-- Data section follows --

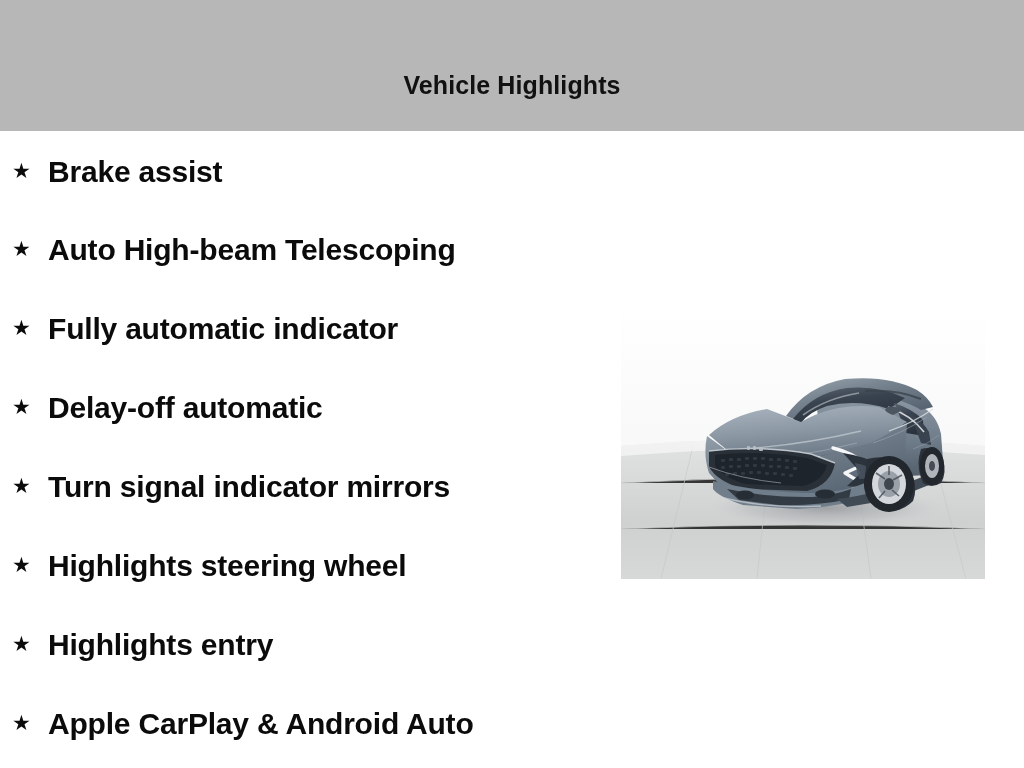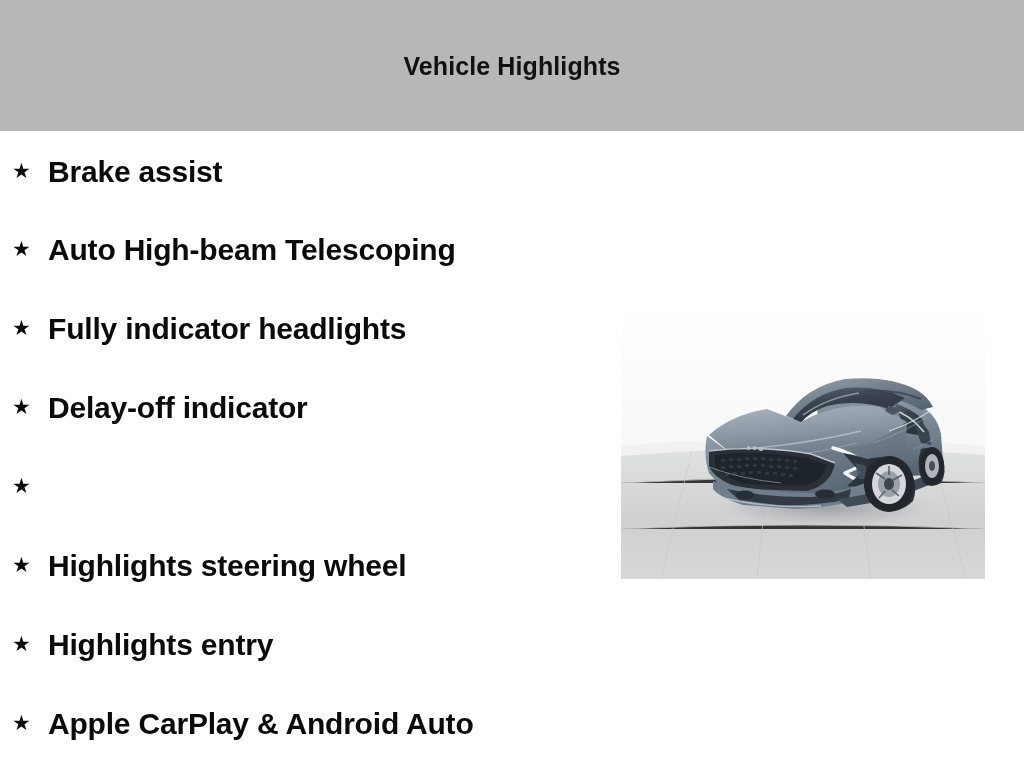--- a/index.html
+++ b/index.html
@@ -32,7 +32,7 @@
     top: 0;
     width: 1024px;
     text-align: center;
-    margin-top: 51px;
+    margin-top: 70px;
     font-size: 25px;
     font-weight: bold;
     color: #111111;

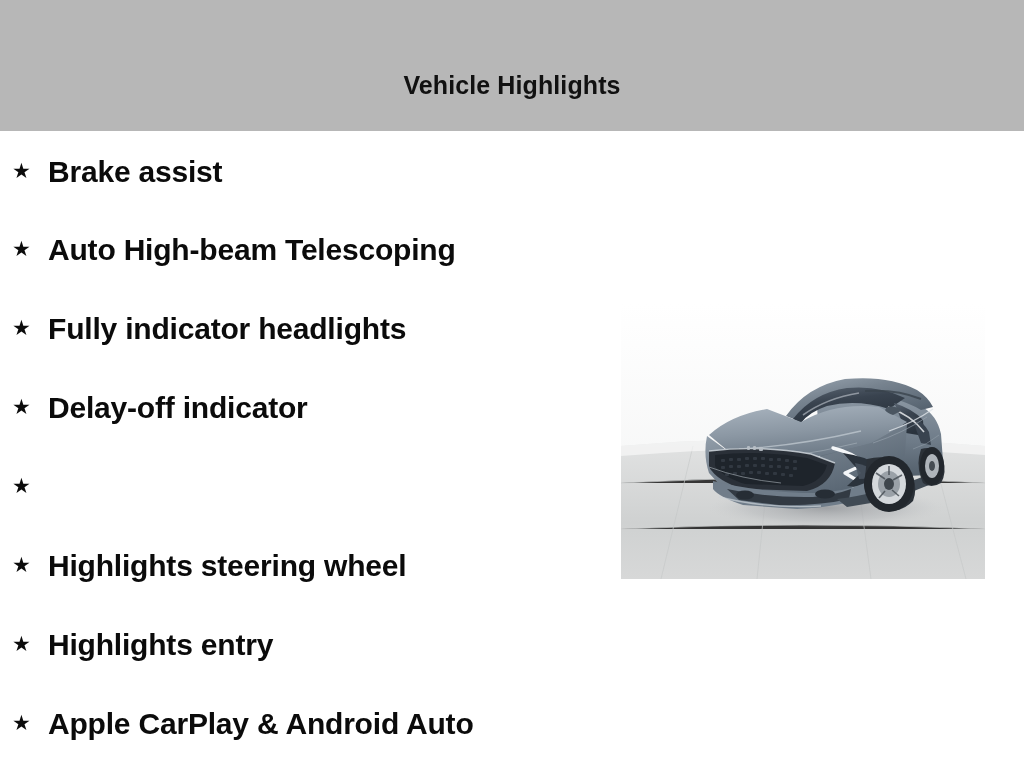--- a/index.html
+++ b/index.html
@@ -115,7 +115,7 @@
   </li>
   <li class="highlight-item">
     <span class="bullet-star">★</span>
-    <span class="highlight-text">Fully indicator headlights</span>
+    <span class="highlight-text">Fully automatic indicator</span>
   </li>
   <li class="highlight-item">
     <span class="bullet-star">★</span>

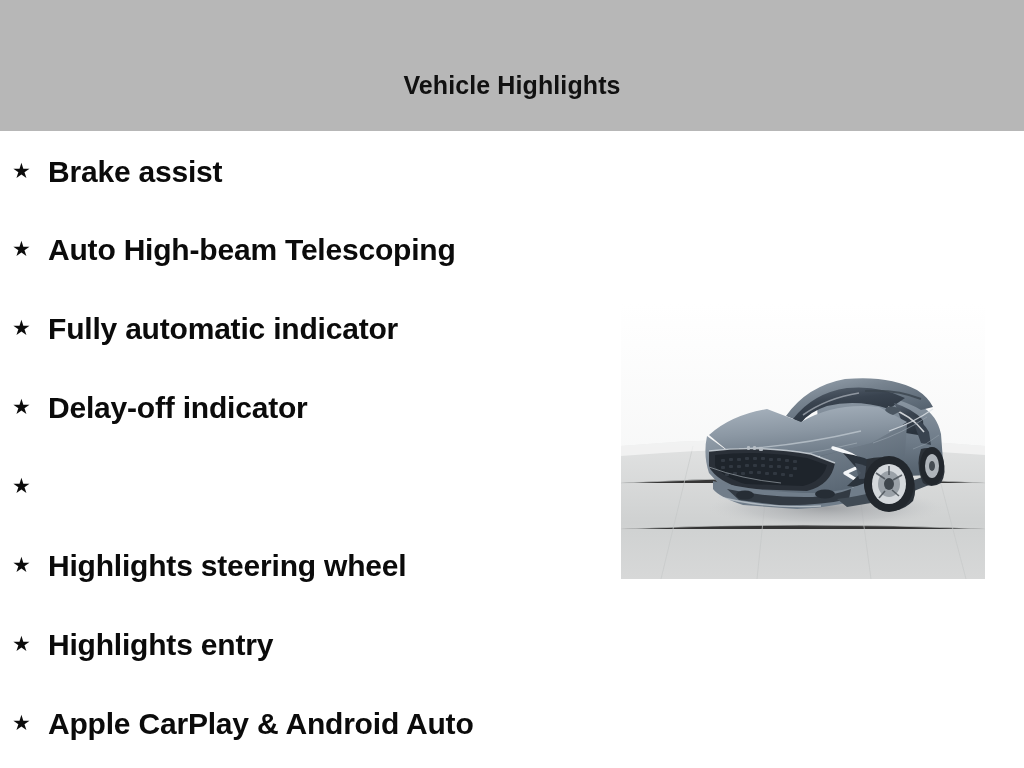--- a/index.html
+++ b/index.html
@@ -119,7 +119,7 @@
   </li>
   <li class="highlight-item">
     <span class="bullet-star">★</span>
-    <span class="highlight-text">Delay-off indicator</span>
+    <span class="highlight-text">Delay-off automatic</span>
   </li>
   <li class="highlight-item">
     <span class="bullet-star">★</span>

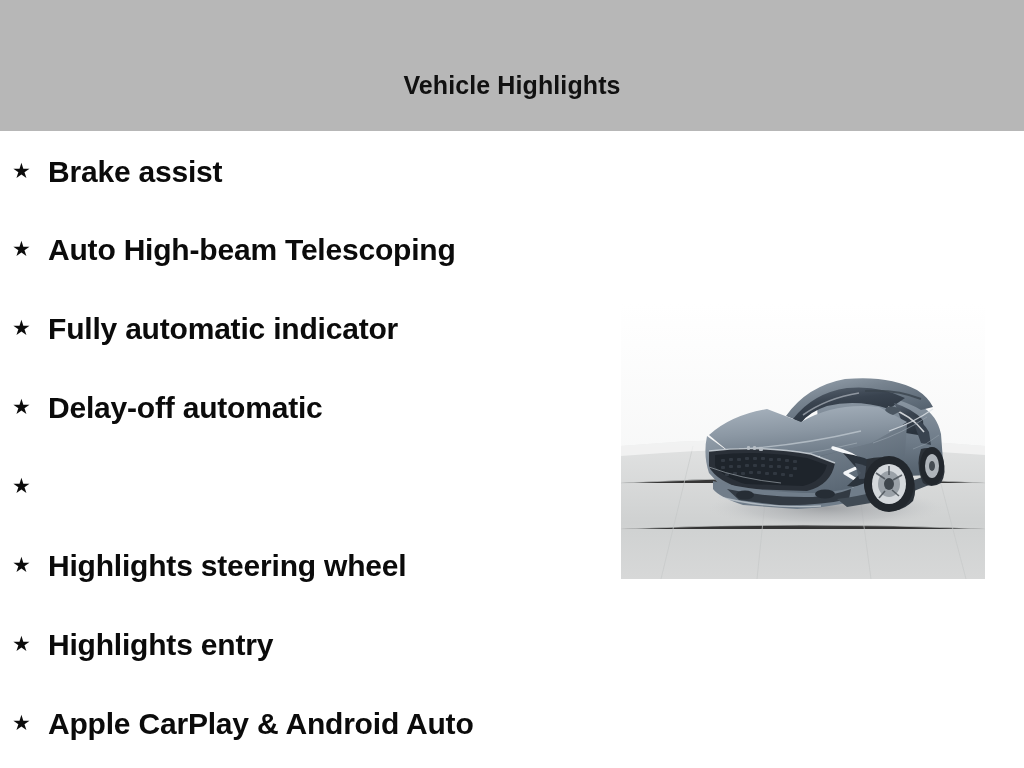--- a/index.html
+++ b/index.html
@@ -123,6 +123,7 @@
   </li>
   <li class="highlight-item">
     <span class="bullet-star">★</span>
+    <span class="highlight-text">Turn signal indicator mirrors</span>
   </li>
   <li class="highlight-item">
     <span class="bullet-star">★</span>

-- Data section concluded --

What lines of the material contain "Fully"? Show them.

- Expected answer:
-    <span class="highlight-text">Fully indicator headlights</span>
+    <span class="highlight-text">Fully automatic indicator</span>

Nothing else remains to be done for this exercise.